What is needed: Whenever a picture appears, leave it out while repeating all the other data exactly.

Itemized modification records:

__________________________________________________

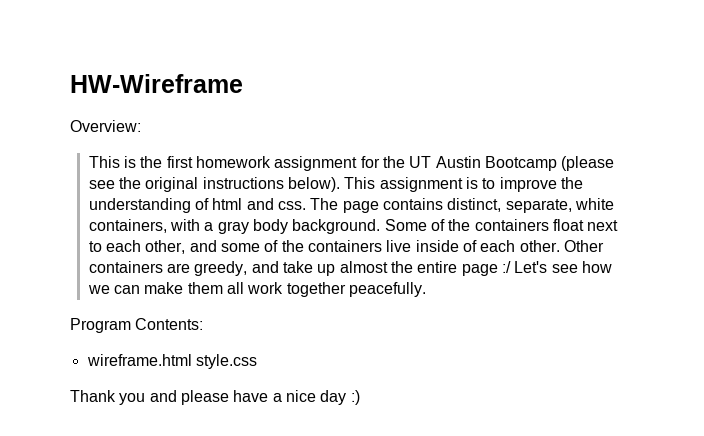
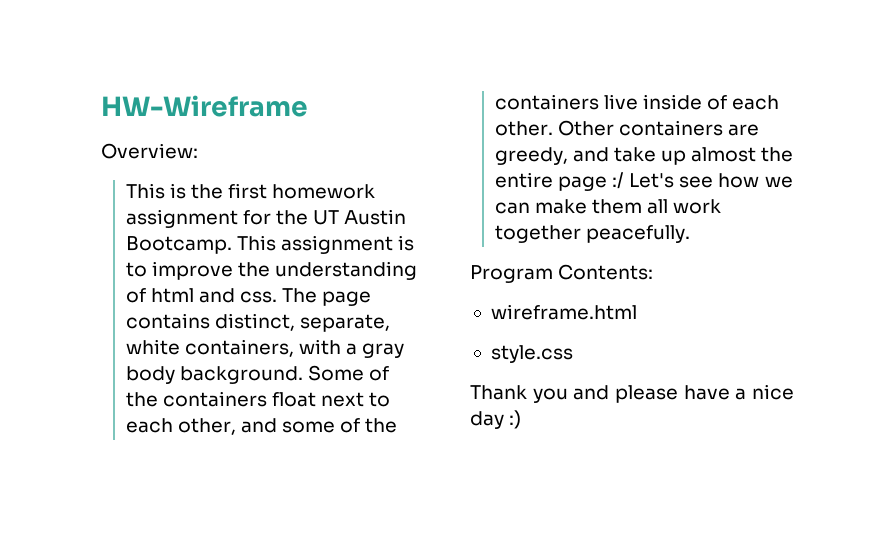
- This is the first homework assignment for the UT Austin Bootcamp (please see the original instructions below).
+ This is the first homework assignment for the UT Austin Bootcamp.
- wireframe.html style.css
+ wireframe.html
+ style.css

__________________________________________________

Solution below:
- This is the first homework assignment for the UT Austin Bootcamp (please see the original instructions below).
+ This is the first homework assignment for the UT Austin Bootcamp.
- wireframe.html style.css
+ wireframe.html
+ style.css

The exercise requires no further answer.